Les fondements du sionisme remis en question
Une telle animosité n’a rien d’anodin. « Si le sujet de la Nakba est aussi sensible, c’est qu’il questionne, de la même manière que l’analogie avec l’apartheid, les fondements racistes sur lesquels l’État d’Israël a été créé et donc sa nature actuelle, en faisant remonter la question palestinienne non pas à l’occupation de 1967, mais à l’injustice coloniale originelle qui a culminé en 1948. », juge Inès Abdel Razek. L’évocation de la Nakba permet ainsi d’établir une continuité entre la logique de conquête territoriale contre sa population autochtone actuellement en cours en Cisjordanie et celle qui animait les forces sionistes lors de la « guerre d’indépendance » d’Israël. Elle provoque, de ce fait, un profond malaise chez les tenants d’un sionisme prétendument libéral, qui s’échinent à maintenir vaille que vaille une distinction de plus en plus artificielle entre les dynamiques d’oppression à l’œuvre en Israël et dans le territoire que celui-ci occupe.

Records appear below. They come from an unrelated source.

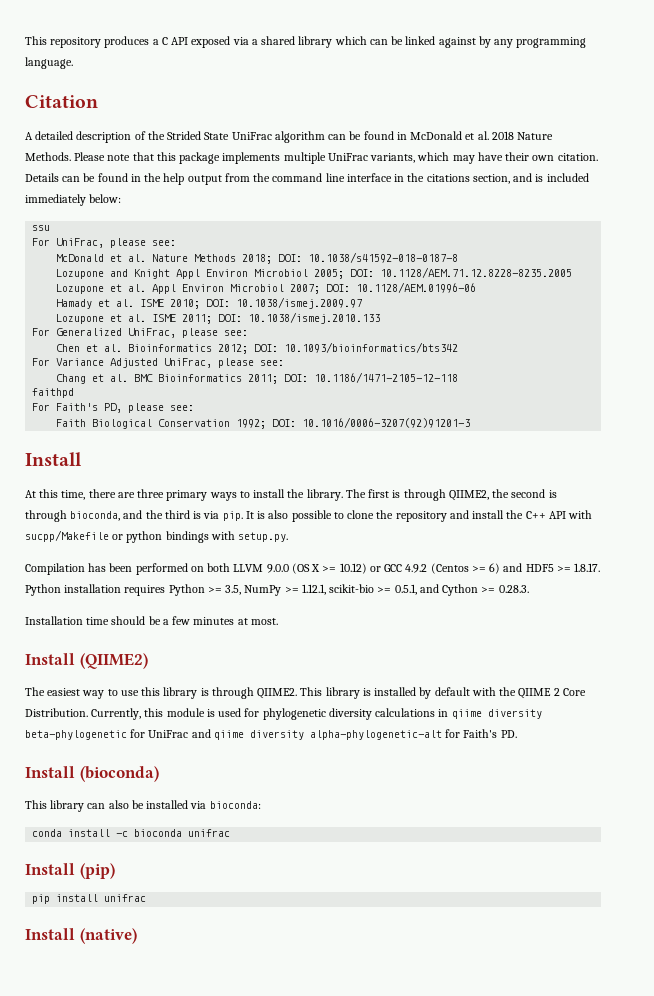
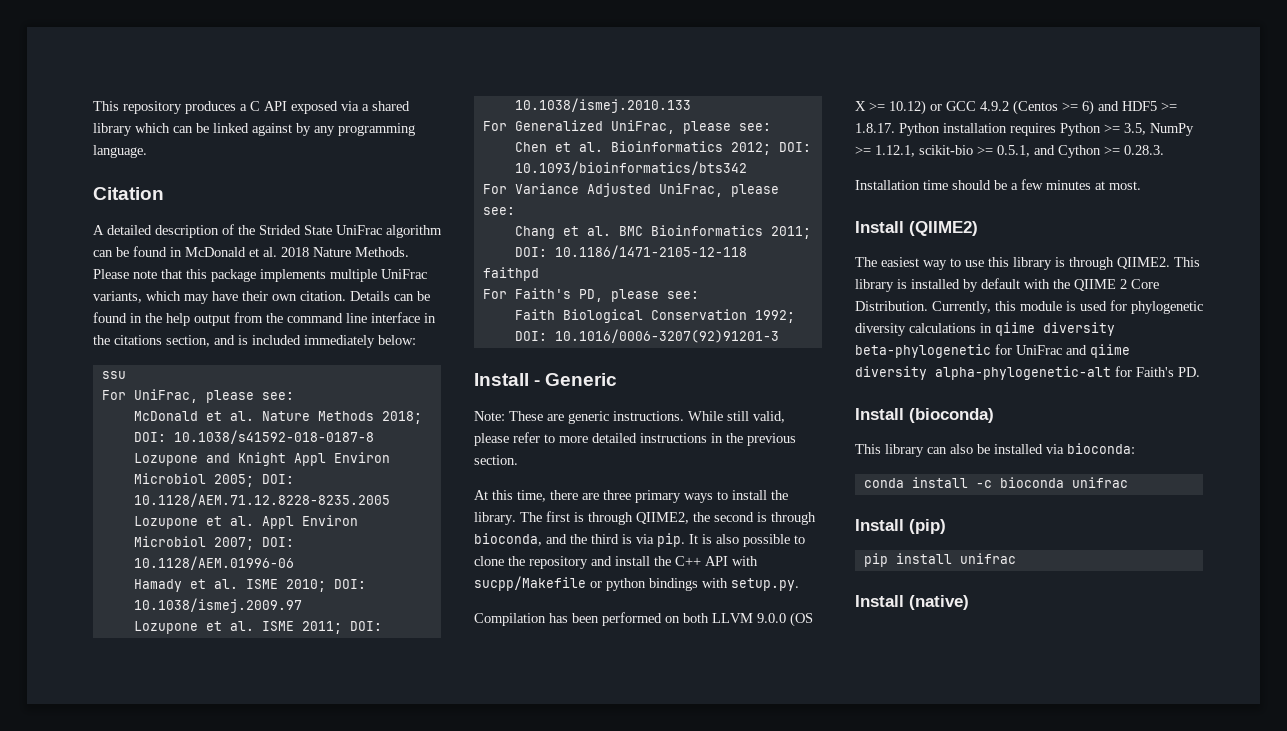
  Faith Biological Conservation 1992; DOI: 10.1016/0006-3207(92)91201-3
- Install
+ Install - Generic
+ Note: These are generic instructions. While still valid, please refer to more detailed instructions in the previous section.

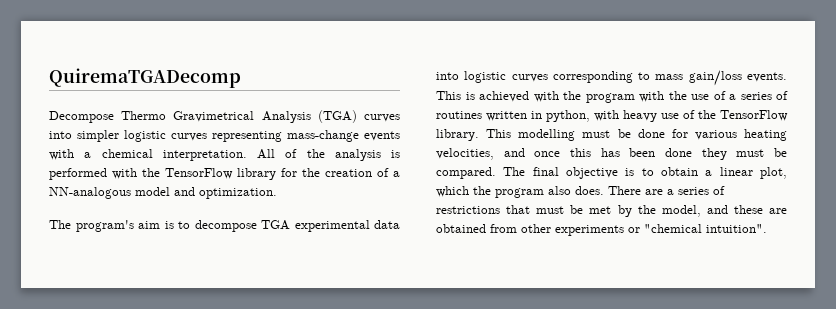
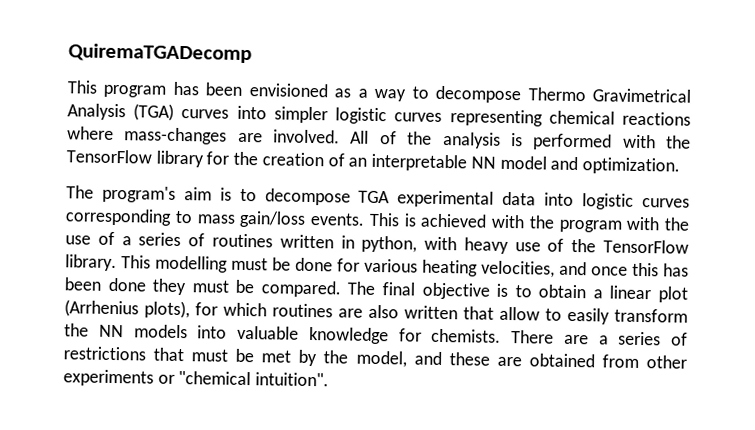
- Decompose Thermo Gravimetrical Analysis (TGA) curves into simpler logistic curves representing mass-change events with a chemical interpretation.
+ This program has been envisioned as a way to decompose Thermo Gravimetrical Analysis (TGA) curves into simpler logistic curves representing chemical reactions where mass-changes are involved.
- All of the analysis is performed with the TensorFlow library for the creation of a NN-analogous model and optimization.
+ All of the analysis is performed with the TensorFlow library for the creation of an interpretable NN model and optimization.
- The final objective is to obtain a linear plot, which the program also does.
+ The final objective is to obtain a linear plot (Arrhenius plots), for which routines are also written that allow to easily transform the NN models into valuable knowledge for chemists.

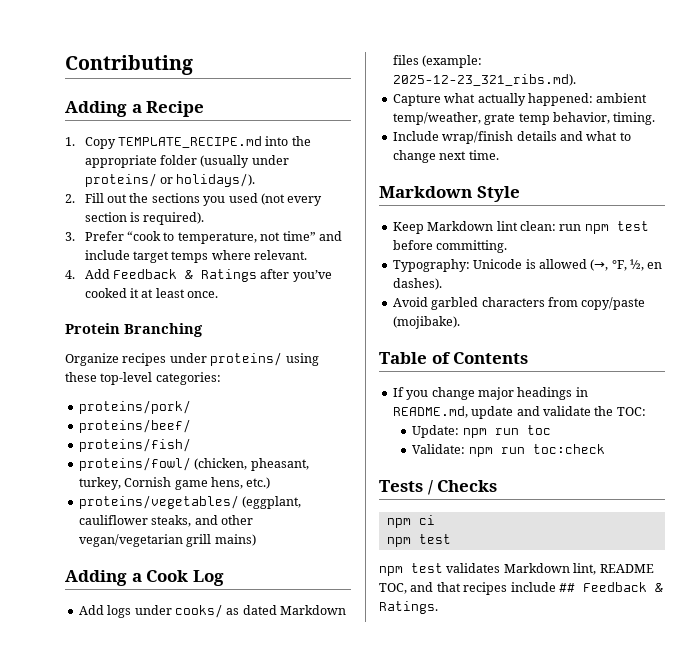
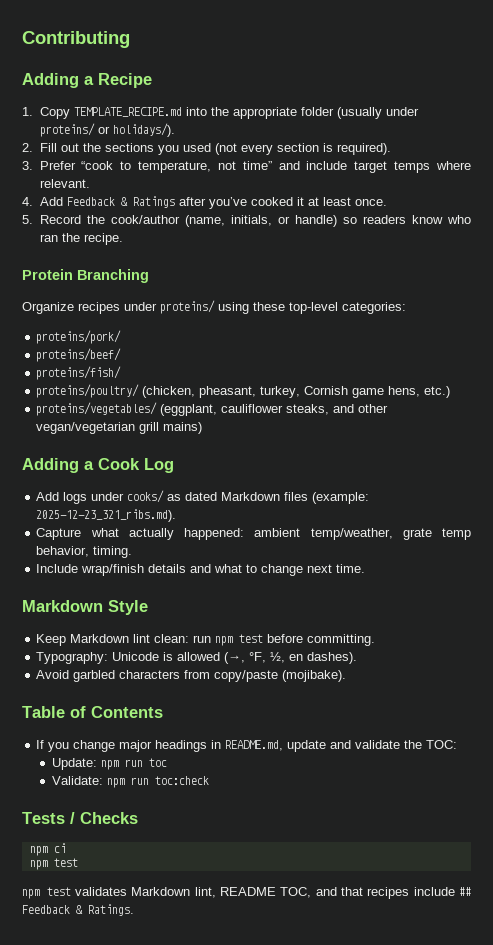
+ 5. Record the cook/author (name, initials, or handle) so readers know who ran the recipe.
- proteins/fowl/ (chicken, pheasant, turkey, Cornish game hens, etc.)
+ proteins/poultry/ (chicken, pheasant, turkey, Cornish game hens, etc.)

Thomas Vescovi a pu le constater lors du débat auquel il a participé sur le plateau de C ce soir, du 28 février. « Les échanges ont commencé à se crisper lorsque la critique de la politique israélienne ne s’est plus cantonnée à l’actuel gouvernement et qu’il a fallu revenir sur des évènements historiques », analysait-il le 5 mars dans une note de blog. « Le discours pro-israélien modéré peut tout au plus reconnaître que l’exode de 1948 n’est que la conséquence malencontreuse d’une guerre, mais pas le résultat de plans préexistants, dont la réalité est pourtant attestée. Cela s’explique par le fait qu’une telle reconnaissance impliquerait une responsabilité pour Israël. » C’est d’ailleurs tout le sens politique des commémorations de la Nakba, selon Rima Hassan. « Ce qui nous manque, c’est un écho politique tangible à ce récit de la Nakba, compris comme un processus continu de dépossession des Palestiniens de leur terre, de leur identité, de leur Histoire. Ce processus ne s’arrêtera pas sans réparations. Or celles-ci ne sont jusqu’à présent toujours pas à l’ordre du jour. »
Paradoxalement, la normalisation diplomatique de Tel-Aviv et la multiplication de ses partenariats avec de nombreux pays génèrent un phénomène inverse de diffusion de son narratif. Son adoption par les chancelleries confine parfois à l’indécence, à l’instar du message enregistré par la présidente de la Commission européenne Ursula von der Leyen à l’occasion des 75 ans de la création d’Israël, pétri de clichés coloniaux et taisant jusqu’à l’existence même des Palestiniens. « La normalisation d’Israël est ambivalente », nuance Ines Abdel Razek. « Il existe des tendances antagonistes dans les structures de pouvoir, notamment européennes, et il revient aux Palestiniens, avec le mouvement de solidarité globale, de renforcer ces fissures. » Cultiver la mémoire de la Nakba et rappeler la violence symbolique que constitue la négation de l’injustice fondatrice qu’ils ont subie peut y contribuer.